I have a homework problem that I am having troubles with. There are 2 parts A transiting exoplanet with a diameter twice that of the Earth orbits a sun-like star in a circular orbit of radius 1.5 AU a) How much reduction in the flux of the star occurs during the transit? Earth's diameter=Planet's radius (R_{p}) =8.5175×10^{-5} AU And because it says a "sun-like" star, I used the same values as the sun for radius Star's radius (R_{s}) =4.649×10^{-3} AU And I can use the formula [itex]\frac{ΔF}{F}[/itex]=[itex]\frac{R^{2}_{p}}{R^{2}_{s}}[/itex] By plugging in the values, i got 0.03% reduction in flux b) How long do you expect the transit to last? I am stuck on this one.
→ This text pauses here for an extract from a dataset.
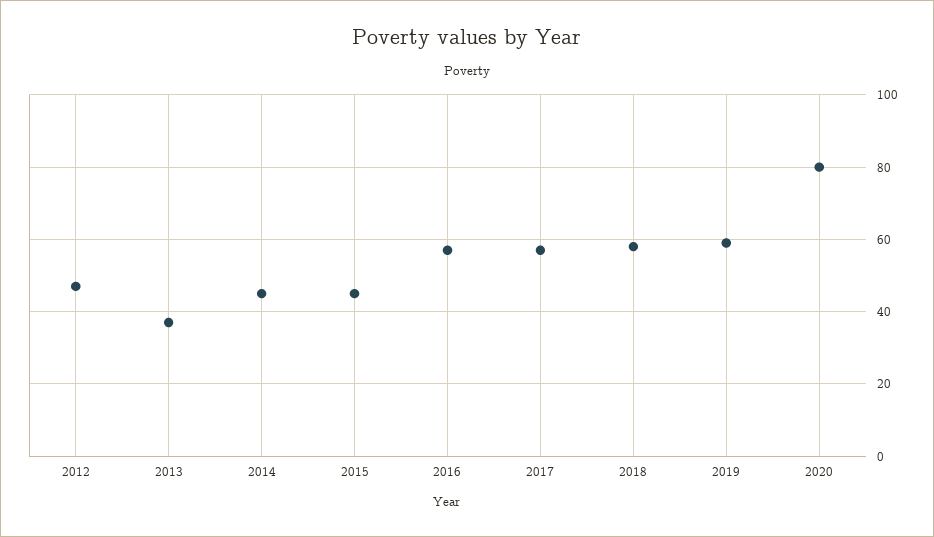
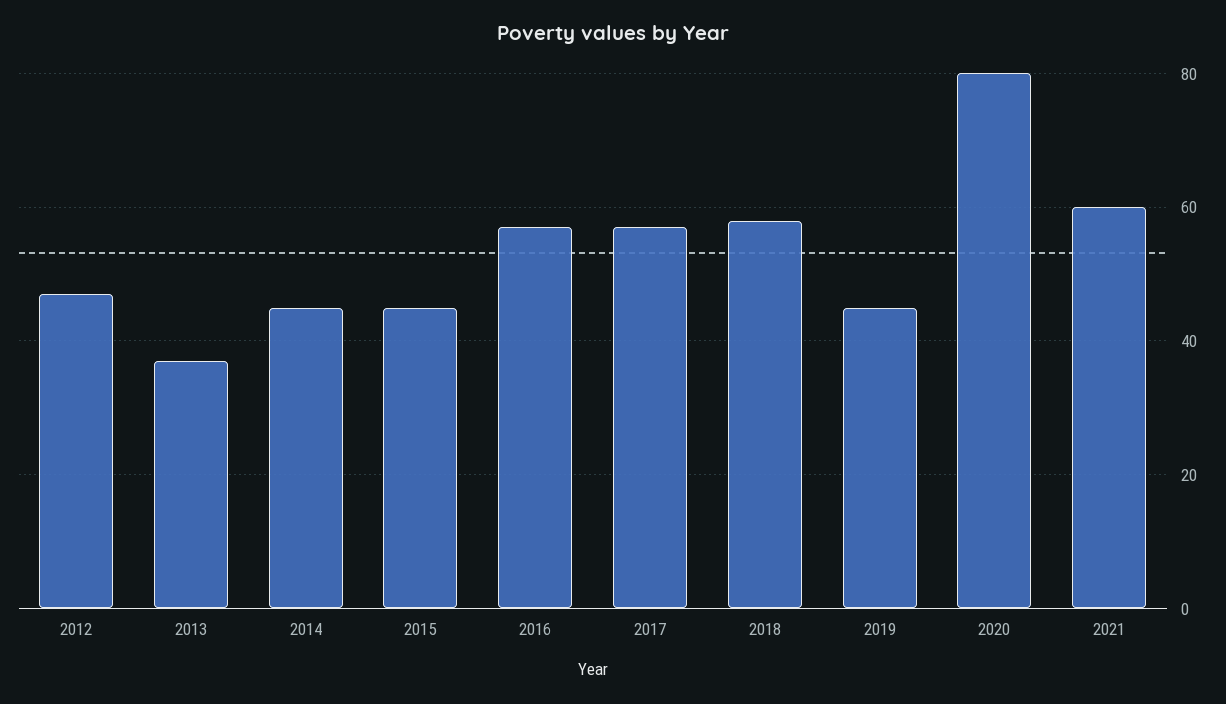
2019: 60 -> 45
2021: none -> 60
I was not told the impact parameter b so do I assume that the transit happens through the centre? or do I use the formula τ=[itex]\frac{2(Rp+Rs)}{V}[/itex] where τ= transit duration, Rp=diameter of planet, Rs=diameter of star, V=velocity Any help is appreciated, thanks in advance!
I guess you have to assume this, yes. It is a bad problem statement, it should give this. Why "or"? That is the right formula for a central transit.
Thanks for the reply! I just want to check but I can get the velocity with the formula:[itex]V_{s}[/itex]=[itex]\frac{2πr_{s}}{P}[/itex] where P=Period and [itex]r_{s}[/itex]=radius of the star and the period formula being [itex]P^{2}[/itex]=[itex]\frac{4π}{GM}a^{3}[/itex] M=Mass of star, a=semi-major axis
If you add the radius of the planet to the stellar radius is a matter of taste, depending on the definition of "start" and "end" of transit. And this is an approximation that works if the orbital radius is much larger than the stellar radius only. Apart from that, it looks fine.